Bittern

 

Bittern - plan thumbnail image

Bittern - completed model photo more pics (1)

Bittern  
by FH Patey
from Aeromodeller (ref:259)
March 1947 
41in span
Tags: Rubber F/F
formers unchecked
got article :)


Submitted to Outerzone: 26/12/2017
Outerzone planID: oz9628 | Filesize: 340KB | Format: • PDFbitmap | Credit*: DBHL, theshadow

   

About this Plan

Bittern - Rubber competition model.

Quote: - "FOR those who are inescapably in the light-weight groove, this model will have little appeal; but for those to whom looks mean as much as performance and who prefer models in which these two qualities are judiciously blended, the Bittern is just about the ideal. The fine lines of the model won for the designer and builder the first prize in the Duration class of the Second National Model Aircraft Exhibition at Dorland Hall, 1945, and since that date its proven flying performance has now earned its inclusion in the Aeromodeller Plans Service range, for appearance alone was not enough to justify a previous incorporation.

The general design of the model puts into practice many of the theoretical recommendations that have been extolled by the slide rule kings for years, and seldom have so many good points of design been included in one model. In this case they can definitely be said to work, and well. The elliptical flying surfaces are the ideal for efficiency, and the high mounting of the tailplane keeps it clear of the worst of the disturbed downwash from the wing. The mounting does not suffer in strength either, the usual drawback of this arrangement on duration models, as cunning structural design keeps the weight down without a disproportionate loss in rigidity.

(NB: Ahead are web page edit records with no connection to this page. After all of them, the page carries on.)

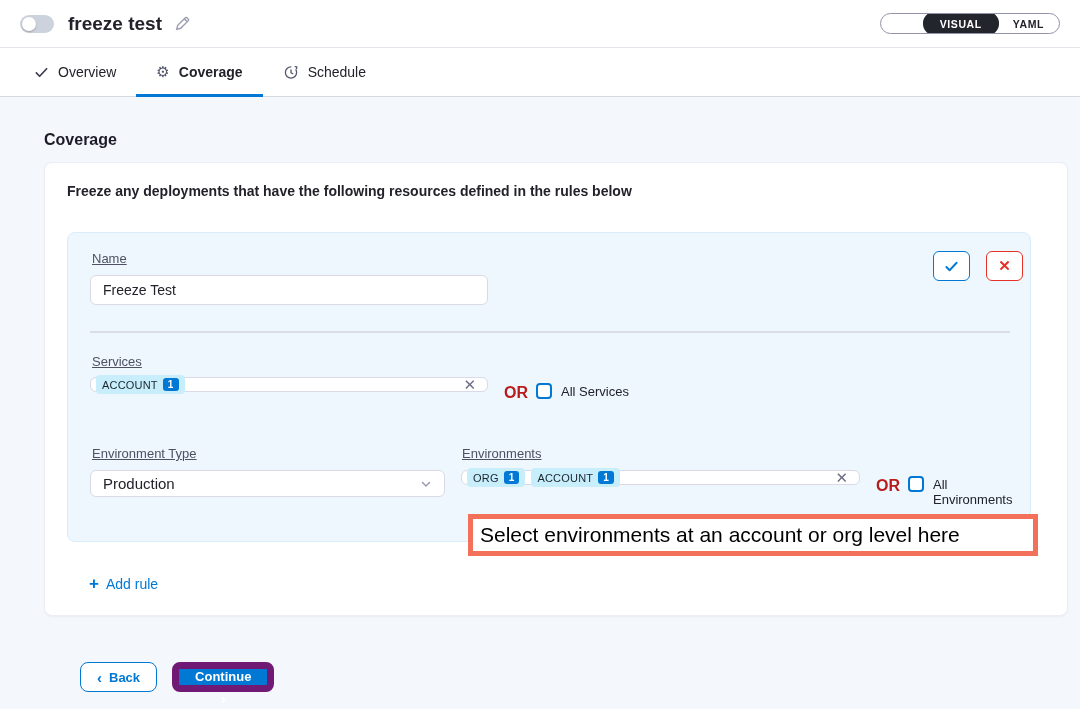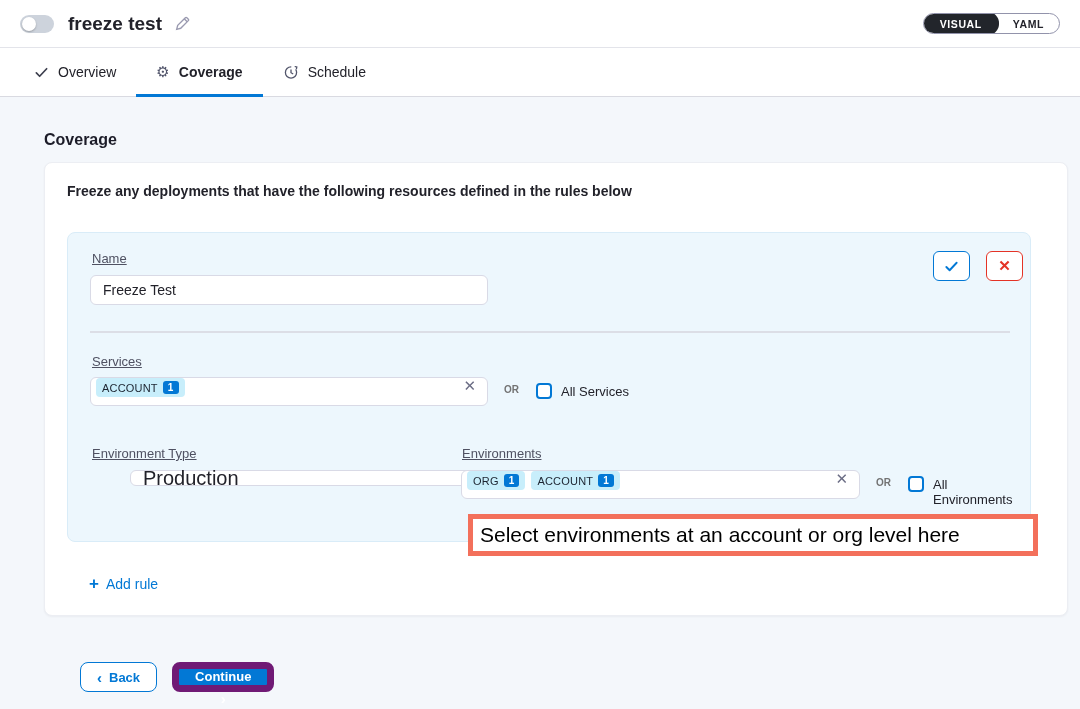--- a/index.html
+++ b/index.html
@@ -19,21 +19,21 @@
     position:relative; flex:0 0 auto; cursor:pointer;
   }
   .toggle .knob {
     position:absolute; left:2px; top:2px; width:14px; height:14px;
     border-radius:50%; background:#fff; box-shadow:0 1px 2px rgba(0,0,0,.25);
   }
   .page-title { font-size:19px; font-weight:bold; color:#22222a; margin-left:14px; }
   .edit-pencil { margin-left:12px; display:flex; align-items:center; cursor:pointer; }
   .view-switch {
     margin-left:auto; display:flex; align-items:center; height:21px;
-    border:1px solid #9293ab; border-radius:11px; background:#fff; overflow:hidden;
+    border:1px solid #9293ab; border-radius:11px; background:#fff; overflow:hidden;padding-left:43px;
   }
   .view-switch .seg {
     font-size:10.5px; font-weight:bold; letter-spacing:.6px;
     padding:0 15px; height:34px; display:flex; align-items:center; cursor:pointer;
   }
   .view-switch .seg.active {
     background:#22252b; color:#fff; border-radius:11px; margin:-1px; height:23px; padding:0 17px;
   }
   .view-switch .seg.inactive { color:#22222a; }
   
@@ -71,41 +71,41 @@
     font-family:"Liberation Sans",sans-serif; font-size:14px; color:#22222a; padding:0 12px;
   }
   .icon-btn {
     width:37px; height:30px; border-radius:6px; background:#fff;
     display:flex; align-items:center; justify-content:center; cursor:pointer;
   }
   .icon-btn.confirm { border:1px solid #0278d5; color:#0278d5; }
   .icon-btn.cancel  { border:1px solid #e43326; color:#e43326; font-size:15px; font-weight:bold; }
   .divider { height:2px; background:#dcdee6; }
   .multiselect {
-    background:#fff; border:1px solid #d9dae6; border-radius:6px; height:29px;
-    display:flex; align-items:flex-start; padding:0 11px 0 5px; cursor:text;
+    background:#fff; border:1px solid #d9dae6; border-radius:6px; height:15px;
+    display:flex; align-items:center; padding:0 11px 0 5px; cursor:text;
   }
   .tag {
     display:inline-flex; align-items:center; background:#c8eefb; border-radius:4px;
     padding:3px 6px; font-size:11px; font-weight:500; color:#1c2430; letter-spacing:.2px;
     margin-right:6px; white-space:nowrap;
   }
   .tag .count {
     background:#0278d5; color:#fff; border-radius:3px; padding:1px 5px;
     margin-left:5px; font-size:10px; font-weight:bold;
   }
   .clear-x { margin-left:auto; color:#6b6d85; font-size:15px; cursor:pointer; line-height:1; }
-  .or-label { font-size:10px; font-weight:600; color:#737373; }
+  .or-label { font-size:16px; font-weight:600; color:#b91c1c; }
   .checkbox {
     width:16px; height:16px; border:2px solid #0278d5; border-radius:4px; background:#fff; cursor:pointer;
   }
   .check-text { font-size:13px; color:#22222a; }
   .select-box {
-    background:#fff; border:1px solid #d9dae6; border-radius:6px; height:16px;
-    display:flex; align-items:center; padding:0 12px; font-size:20px; color:#22222a; cursor:pointer;margin-left:40px;
+    background:#fff; border:1px solid #d9dae6; border-radius:6px; height:27px;
+    display:flex; align-items:center; padding:0 12px; font-size:15px; color:#22222a; cursor:pointer;
   }
   .select-box .chev { margin-left:auto; color:#9a9cb0; display:flex; }
   .annotation {
     position:absolute; background:#fff; border:5px solid #f3705b; color:#000;
     font-size:21px; display:flex; align-items:center; padding:0 7px;
     white-space:nowrap; z-index:5;
   }
   .add-rule {
     margin-top:33px; display:inline-flex; align-items:center; gap:7px;
     color:#0278d5; font-size:14px; cursor:pointer; margin-left:22px;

Slim cantilever undercarriage legs are internally sprung and take all landing shocks in a most efficient manner. A thin rubber band is the only external attachment, and this is necessary to prevent excess splaying of the legs. It will be noticed that these undercarriage legs are unusually short, and this is due to another most novel feature of the model, a three-bladed airscrew. This device may not be so much to the liking of the theorists, but it does result in better appearance and it does work perfectly. The incorporation of a tailwheel is a pleasing addition that does not detract from the performance in the slightest.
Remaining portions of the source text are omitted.